# Exercise brief:
When you reach a picture, skip it, and retype every line below exactly.

# Records for this task:
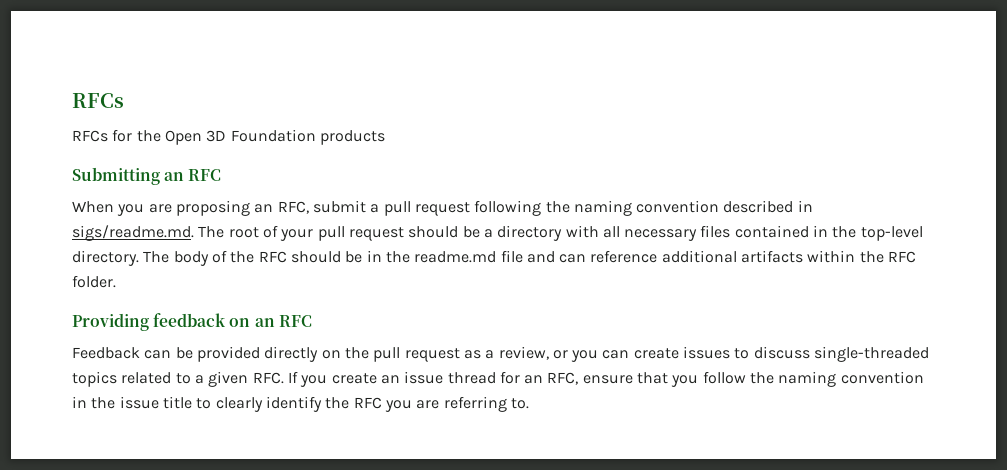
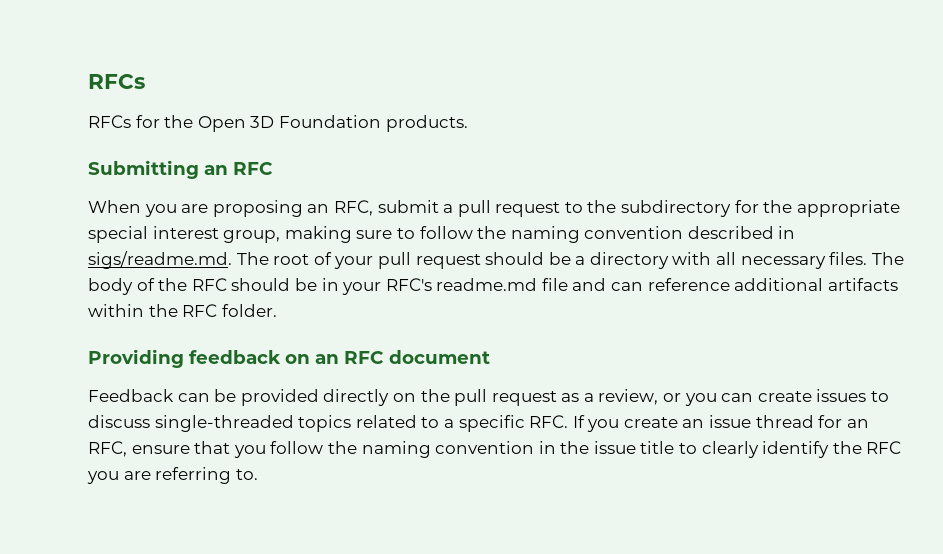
- RFCs for the Open 3D Foundation products
+ RFCs for the Open 3D Foundation products.
- When you are proposing an RFC, submit a pull request following the naming convention described in sigs/readme.md. The root of your pull request should be a directory with all necessary files contained in the top-level directory.
+ When you are proposing an RFC, submit a pull request to the subdirectory for the appropriate special interest group, making sure to follow the naming convention described in sigs/readme.md. The root of your pull request should be a directory with all necessary files.
- The body of the RFC should be in the readme.md file and can reference additional artifacts within the RFC folder.
+ The body of the RFC should be in your RFC's readme.md file and can reference additional artifacts within the RFC folder.
- Providing feedback on an RFC
+ Providing feedback on an RFC document
- Feedback can be provided directly on the pull request as a review, or you can create issues to discuss single-threaded topics related to a given RFC. If you create an issue thread for an RFC, ensure that you follow the naming convention in the issue title to clearly identify the RFC you are referring to.
+ Feedback can be provided directly on the pull request as a review, or you can create issues to discuss single-threaded topics related to a specific RFC. If you create an issue thread for an RFC, ensure that you follow the naming convention in the issue title to clearly identify the RFC you are referring to.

# Worked solution:
- RFCs for the Open 3D Foundation products
+ RFCs for the Open 3D Foundation products.
- When you are proposing an RFC, submit a pull request following the naming convention described in sigs/readme.md. The root of your pull request should be a directory with all necessary files contained in the top-level directory.
+ When you are proposing an RFC, submit a pull request to the subdirectory for the appropriate special interest group, making sure to follow the naming convention described in sigs/readme.md. The root of your pull request should be a directory with all necessary files.
- The body of the RFC should be in the readme.md file and can reference additional artifacts within the RFC folder.
+ The body of the RFC should be in your RFC's readme.md file and can reference additional artifacts within the RFC folder.
- Providing feedback on an RFC
+ Providing feedback on an RFC document
- Feedback can be provided directly on the pull request as a review, or you can create issues to discuss single-threaded topics related to a given RFC. If you create an issue thread for an RFC, ensure that you follow the naming convention in the issue title to clearly identify the RFC you are referring to.
+ Feedback can be provided directly on the pull request as a review, or you can create issues to discuss single-threaded topics related to a specific RFC. If you create an issue thread for an RFC, ensure that you follow the naming convention in the issue title to clearly identify the RFC you are referring to.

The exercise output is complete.